O desenvolvimento atômico da Coreia Popular atingiu dois pontos de extrema importância neste ano, o desenvolvimento de seu primeiro míssil balístico inter continental (ICBM) e de sua primeira bomba de hidrogênio (segundo informações do The Guardian). Com estes novos desenvolvimentos o potencial de defesa da Coreia obteve tanto tecnologia de lançamento para içar misseis até o continente americano (podendo atingir a porção continental dos EUA) bem como um potencial destrutivo de maior magnitude com a bomba de fusão nuclear (H-Bomb). Este rápido desenvolvimento vem em enorme contradição com as frequentes notícias em nossos monopólios de mídias ocidentais, que bradam sobre o atraso tecnológico da Coreia sob a “ditadura socialista dos Kim”. Mais informações sobre os avanços tecnológicos estão dispostas em artigo divulgado pelo PCB. Além de portais de mídias Koreanas e observadores internacionais.

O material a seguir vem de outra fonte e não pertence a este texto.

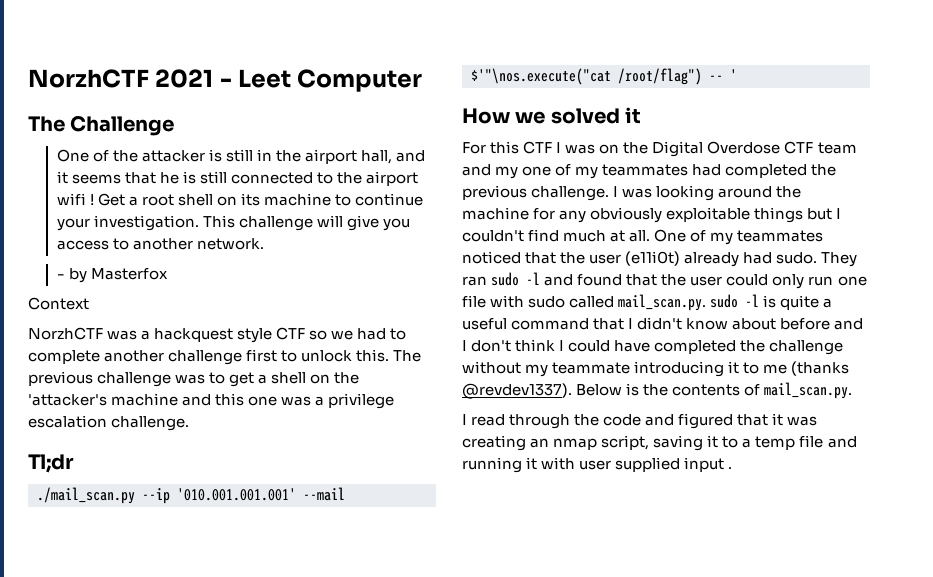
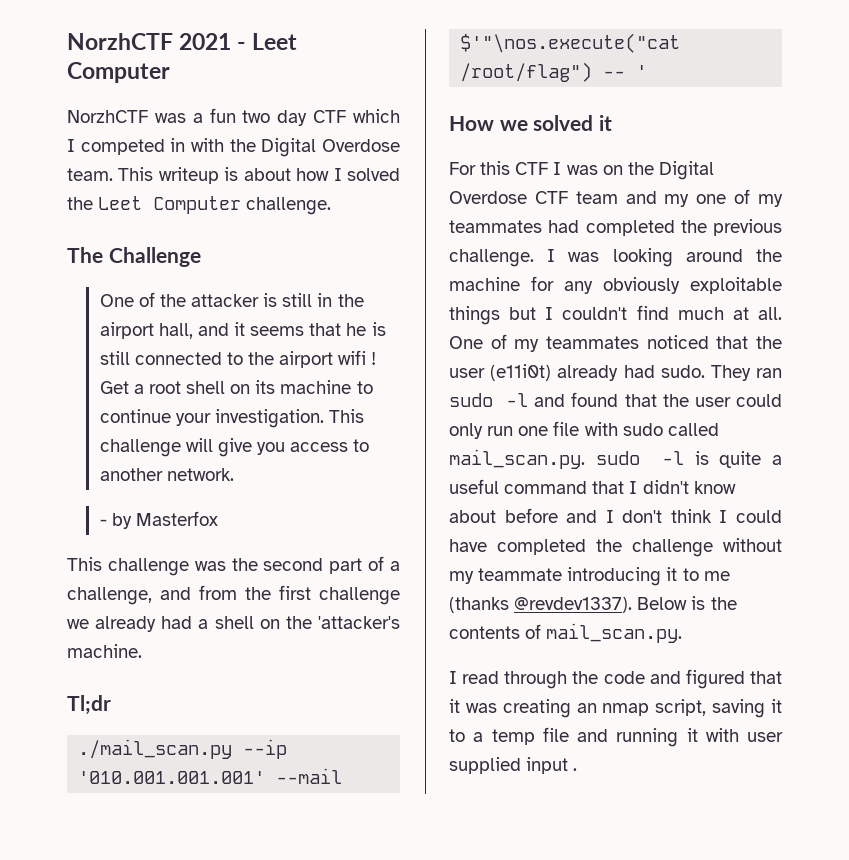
(423, 80) none -> [67,108,400,126] [67,138,401,157] [67,167,400,184] [67,196,332,215] // NorzhCTF was a fun two day CTF which I competed in with the Digital Overdose team. This writeup is about how I solved the Leet Computer challenge.
[28,297,89,310] [28,327,407,343] [28,349,422,365] [28,371,255,387] Context // NorzhCTF was a hackquest style CTF so we had to complete another challenge first to unlock this. The previous challenge was to get -> [67,556,400,576] [67,585,400,605] [67,616,193,632] This challenge was the second part of a challenge, and from the first challenge we already had
[111,393,395,409] [28,415,190,431] machine and this one was a privilege escalation challenge. -> [67,644,142,658] machine.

O desenvolvimento nuclear da RPDC segue portanto uma linha de desenvolvimento de seu potencial de ataque para um alcance que inclua todos seus inimigos (não potenciais, mas sim reais, como EUA, Japão e Coreia do Sul). Porém está mais que claro há décadas, que o principio que guia a RPDC é o de soberania, autossuficiência e sobrevivência. Qualquer ataque por parte da RPDC por maior que fosse seu potencial destrutivo, seria retaliado com uma invasão e destruição (Fogo e Fúria como pontuou Donald Trump em discurso recente) que destruiria integralmente a Coreia, sendo óbvio que não há um principio suicida generalizado na RPDC, o potencial atômico subsiste como “Deterrence” ou seja, potencial de detenção de ameaças externas, a partir de força militar capaz de infligir danos incomensuráveis nos inimigos imperiais. Vide as teorias do MAD (Mutual Assured Destruction) do período da Guerra Fria entre EUA e URSS. A Coreia pretende portanto, unicamente garantir seu direito de existência, utilizando seu direito de possuir armamentos para se defender e guardar suas fronteiras.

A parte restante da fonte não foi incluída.